> WORK TO BE COMPLETED
Set down exactly the lines below, starting at the one that contains "(250, 572) // -> (218, 383) none" and ending at the one that contains "[806,136,836,154] lot ->", with both of those lines included and nothing else.

START DATA RECORDS

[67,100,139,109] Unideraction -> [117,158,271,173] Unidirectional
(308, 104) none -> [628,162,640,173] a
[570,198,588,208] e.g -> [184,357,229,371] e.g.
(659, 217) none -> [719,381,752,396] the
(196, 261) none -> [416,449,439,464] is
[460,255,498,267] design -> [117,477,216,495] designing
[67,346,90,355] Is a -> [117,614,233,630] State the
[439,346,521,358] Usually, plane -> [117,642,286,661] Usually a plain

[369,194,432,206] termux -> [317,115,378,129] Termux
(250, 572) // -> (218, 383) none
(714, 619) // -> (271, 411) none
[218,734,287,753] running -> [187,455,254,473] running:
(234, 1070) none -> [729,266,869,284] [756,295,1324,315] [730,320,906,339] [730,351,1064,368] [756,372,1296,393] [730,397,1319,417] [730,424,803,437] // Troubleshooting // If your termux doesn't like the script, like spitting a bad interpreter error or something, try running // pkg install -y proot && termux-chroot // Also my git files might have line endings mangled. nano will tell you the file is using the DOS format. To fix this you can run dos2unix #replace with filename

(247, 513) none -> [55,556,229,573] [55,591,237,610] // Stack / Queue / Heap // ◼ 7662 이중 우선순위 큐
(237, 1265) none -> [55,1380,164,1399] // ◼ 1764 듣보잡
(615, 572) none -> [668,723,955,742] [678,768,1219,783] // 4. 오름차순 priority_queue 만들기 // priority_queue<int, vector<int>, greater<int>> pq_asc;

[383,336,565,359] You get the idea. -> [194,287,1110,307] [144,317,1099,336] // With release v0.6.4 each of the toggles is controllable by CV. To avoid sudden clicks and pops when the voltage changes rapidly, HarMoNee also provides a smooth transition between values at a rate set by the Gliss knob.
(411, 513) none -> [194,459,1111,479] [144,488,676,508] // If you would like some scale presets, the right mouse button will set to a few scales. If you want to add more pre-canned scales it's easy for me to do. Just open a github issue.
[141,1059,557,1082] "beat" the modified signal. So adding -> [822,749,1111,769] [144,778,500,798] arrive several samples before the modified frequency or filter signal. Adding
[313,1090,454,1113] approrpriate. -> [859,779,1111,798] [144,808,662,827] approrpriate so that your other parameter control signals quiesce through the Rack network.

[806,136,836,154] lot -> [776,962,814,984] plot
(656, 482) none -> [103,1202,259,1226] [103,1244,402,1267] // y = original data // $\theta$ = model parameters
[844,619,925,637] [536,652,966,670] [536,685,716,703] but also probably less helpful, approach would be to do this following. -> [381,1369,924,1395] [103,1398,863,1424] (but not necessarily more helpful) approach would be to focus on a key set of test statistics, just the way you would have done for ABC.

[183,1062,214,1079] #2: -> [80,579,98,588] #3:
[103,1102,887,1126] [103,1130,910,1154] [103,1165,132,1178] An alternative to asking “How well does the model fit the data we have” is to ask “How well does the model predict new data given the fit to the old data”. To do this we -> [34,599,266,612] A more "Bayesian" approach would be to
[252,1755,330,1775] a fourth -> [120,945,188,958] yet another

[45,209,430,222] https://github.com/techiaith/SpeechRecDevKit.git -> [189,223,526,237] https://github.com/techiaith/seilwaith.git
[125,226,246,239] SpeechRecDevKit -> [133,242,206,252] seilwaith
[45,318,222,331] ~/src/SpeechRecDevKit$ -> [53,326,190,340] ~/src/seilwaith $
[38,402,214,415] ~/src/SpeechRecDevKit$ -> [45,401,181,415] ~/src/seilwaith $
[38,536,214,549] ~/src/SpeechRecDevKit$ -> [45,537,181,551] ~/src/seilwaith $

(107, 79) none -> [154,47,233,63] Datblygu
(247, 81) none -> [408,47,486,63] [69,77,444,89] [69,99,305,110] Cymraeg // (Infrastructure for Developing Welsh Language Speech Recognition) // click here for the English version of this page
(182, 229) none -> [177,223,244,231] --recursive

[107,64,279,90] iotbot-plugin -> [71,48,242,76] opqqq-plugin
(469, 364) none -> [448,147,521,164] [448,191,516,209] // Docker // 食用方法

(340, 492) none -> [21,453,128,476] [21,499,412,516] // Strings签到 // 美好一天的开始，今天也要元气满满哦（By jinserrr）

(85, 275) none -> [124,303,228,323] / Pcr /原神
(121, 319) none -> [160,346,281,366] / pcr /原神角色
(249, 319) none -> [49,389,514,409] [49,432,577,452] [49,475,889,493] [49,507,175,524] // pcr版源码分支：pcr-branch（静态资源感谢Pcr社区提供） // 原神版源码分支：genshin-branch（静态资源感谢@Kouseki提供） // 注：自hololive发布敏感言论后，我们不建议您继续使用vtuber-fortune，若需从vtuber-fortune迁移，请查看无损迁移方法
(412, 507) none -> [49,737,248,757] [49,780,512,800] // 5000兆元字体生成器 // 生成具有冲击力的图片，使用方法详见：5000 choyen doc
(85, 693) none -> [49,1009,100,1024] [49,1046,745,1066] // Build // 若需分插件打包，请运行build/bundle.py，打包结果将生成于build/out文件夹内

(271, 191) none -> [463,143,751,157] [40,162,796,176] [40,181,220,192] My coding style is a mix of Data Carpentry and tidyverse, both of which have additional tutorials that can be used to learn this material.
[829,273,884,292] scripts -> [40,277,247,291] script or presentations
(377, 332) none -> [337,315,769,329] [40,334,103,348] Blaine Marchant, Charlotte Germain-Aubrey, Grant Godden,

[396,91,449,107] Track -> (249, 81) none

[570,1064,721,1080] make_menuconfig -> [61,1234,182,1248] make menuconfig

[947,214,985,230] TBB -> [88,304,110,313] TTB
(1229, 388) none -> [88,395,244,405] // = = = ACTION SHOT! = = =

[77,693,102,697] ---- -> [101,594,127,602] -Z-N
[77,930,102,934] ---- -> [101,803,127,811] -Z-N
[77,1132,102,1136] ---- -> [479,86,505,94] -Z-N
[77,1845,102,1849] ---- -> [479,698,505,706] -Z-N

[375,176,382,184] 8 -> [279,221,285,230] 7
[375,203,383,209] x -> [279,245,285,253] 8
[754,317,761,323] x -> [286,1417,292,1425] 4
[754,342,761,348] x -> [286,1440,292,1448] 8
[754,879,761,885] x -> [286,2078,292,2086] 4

END DATA RECORDS

> OUTPUT FOR THIS EXERCISE
(250, 572) // -> (218, 383) none
(714, 619) // -> (271, 411) none
[218,734,287,753] running -> [187,455,254,473] running:
(234, 1070) none -> [729,266,869,284] [756,295,1324,315] [730,320,906,339] [730,351,1064,368] [756,372,1296,393] [730,397,1319,417] [730,424,803,437] // Troubleshooting // If your termux doesn't like the script, like spitting a bad interpreter error or something, try running // pkg install -y proot && termux-chroot // Also my git files might have line endings mangled. nano will tell you the file is using the DOS format. To fix this you can run dos2unix #replace with filename

(247, 513) none -> [55,556,229,573] [55,591,237,610] // Stack / Queue / Heap // ◼ 7662 이중 우선순위 큐
(237, 1265) none -> [55,1380,164,1399] // ◼ 1764 듣보잡
(615, 572) none -> [668,723,955,742] [678,768,1219,783] // 4. 오름차순 priority_queue 만들기 // priority_queue<int, vector<int>, greater<int>> pq_asc;

[383,336,565,359] You get the idea. -> [194,287,1110,307] [144,317,1099,336] // With release v0.6.4 each of the toggles is controllable by CV. To avoid sudden clicks and pops when the voltage changes rapidly, HarMoNee also provides a smooth transition between values at a rate set by the Gliss knob.
(411, 513) none -> [194,459,1111,479] [144,488,676,508] // If you would like some scale presets, the right mouse button will set to a few scales. If you want to add more pre-canned scales it's easy for me to do. Just open a github issue.
[141,1059,557,1082] "beat" the modified signal. So adding -> [822,749,1111,769] [144,778,500,798] arrive several samples before the modified frequency or filter signal. Adding
[313,1090,454,1113] approrpriate. -> [859,779,1111,798] [144,808,662,827] approrpriate so that your other parameter control signals quiesce through the Rack network.

[806,136,836,154] lot -> [776,962,814,984] plot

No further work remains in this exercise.